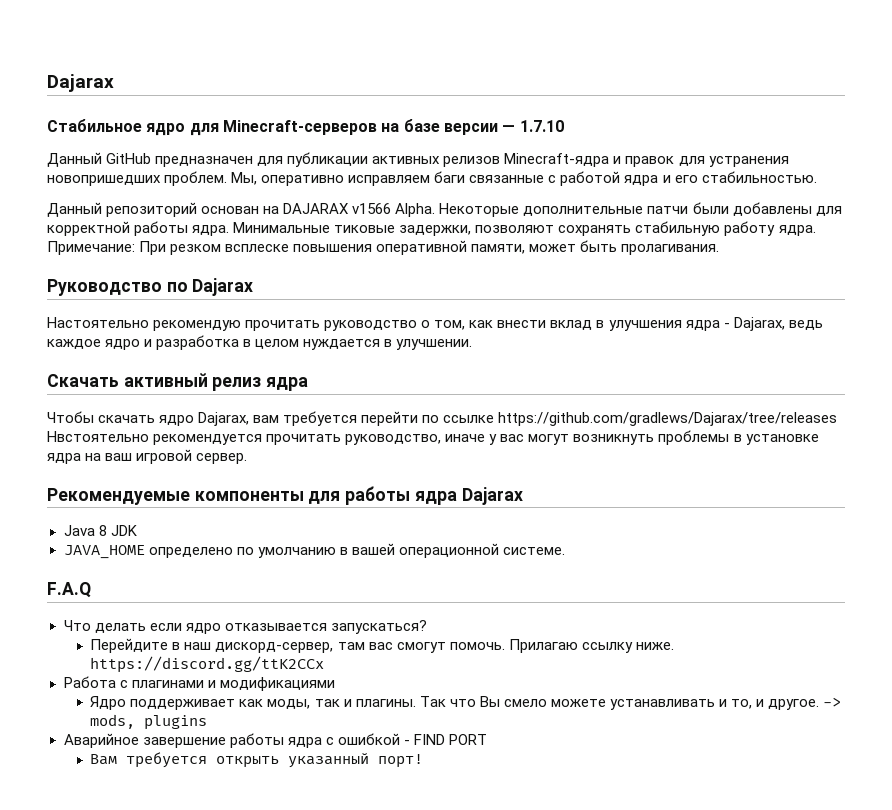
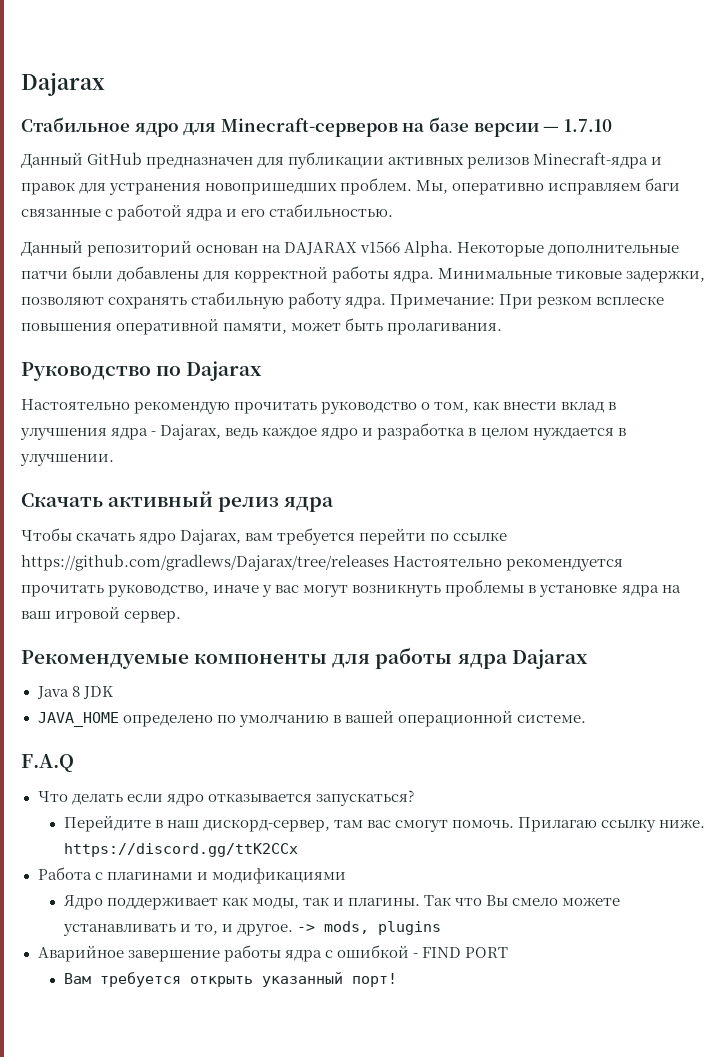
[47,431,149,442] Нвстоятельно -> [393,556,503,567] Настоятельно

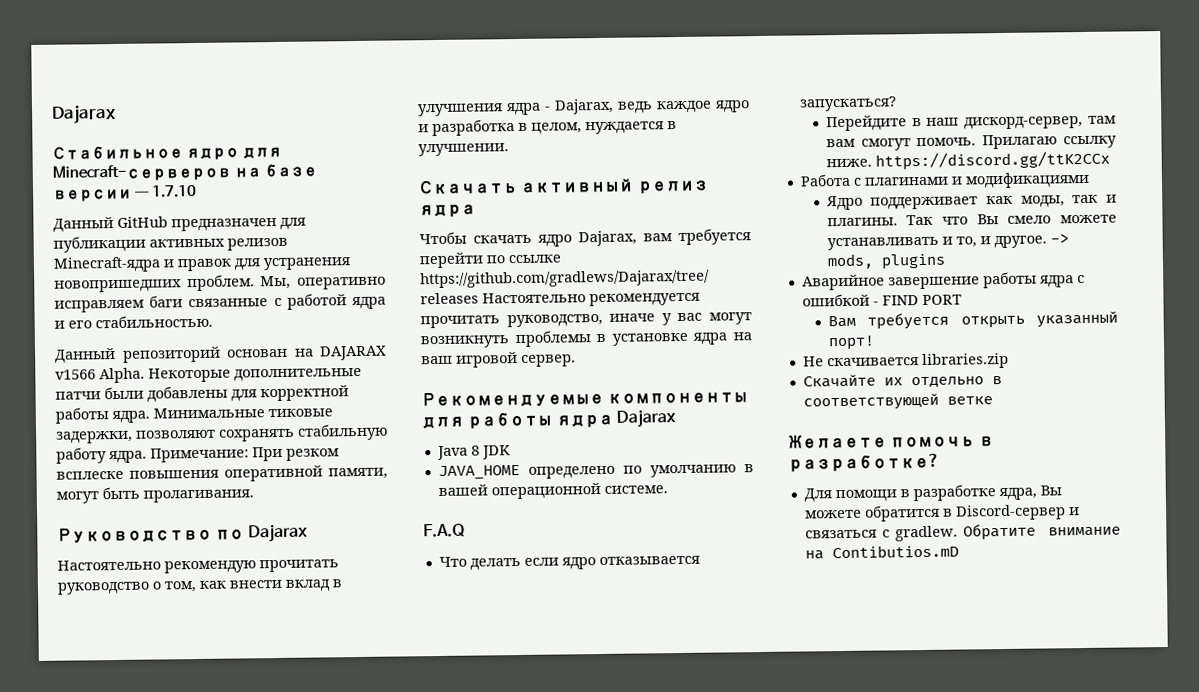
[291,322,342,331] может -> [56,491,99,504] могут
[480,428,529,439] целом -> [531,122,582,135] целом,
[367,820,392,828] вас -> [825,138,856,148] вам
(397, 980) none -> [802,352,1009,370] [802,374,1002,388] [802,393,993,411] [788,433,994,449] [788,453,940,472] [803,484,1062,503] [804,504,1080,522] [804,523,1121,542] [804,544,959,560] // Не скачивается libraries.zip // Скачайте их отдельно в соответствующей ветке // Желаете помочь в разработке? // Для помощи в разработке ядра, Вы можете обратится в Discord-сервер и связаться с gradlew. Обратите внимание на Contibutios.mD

▬▬▬▬▬▬

Aim of the exercise
Copy the listing verbatim, omitting images.

Expected answer
[47,431,149,442] Нвстоятельно -> [393,556,503,567] Настоятельно

[291,322,342,331] может -> [56,491,99,504] могут
[480,428,529,439] целом -> [531,122,582,135] целом,
[367,820,392,828] вас -> [825,138,856,148] вам
(397, 980) none -> [802,352,1009,370] [802,374,1002,388] [802,393,993,411] [788,433,994,449] [788,453,940,472] [803,484,1062,503] [804,504,1080,522] [804,523,1121,542] [804,544,959,560] // Не скачивается libraries.zip // Скачайте их отдельно в соответствующей ветке // Желаете помочь в разработке? // Для помощи в разработке ядра, Вы можете обратится в Discord-сервер и связаться с gradlew. Обратите внимание на Contibutios.mD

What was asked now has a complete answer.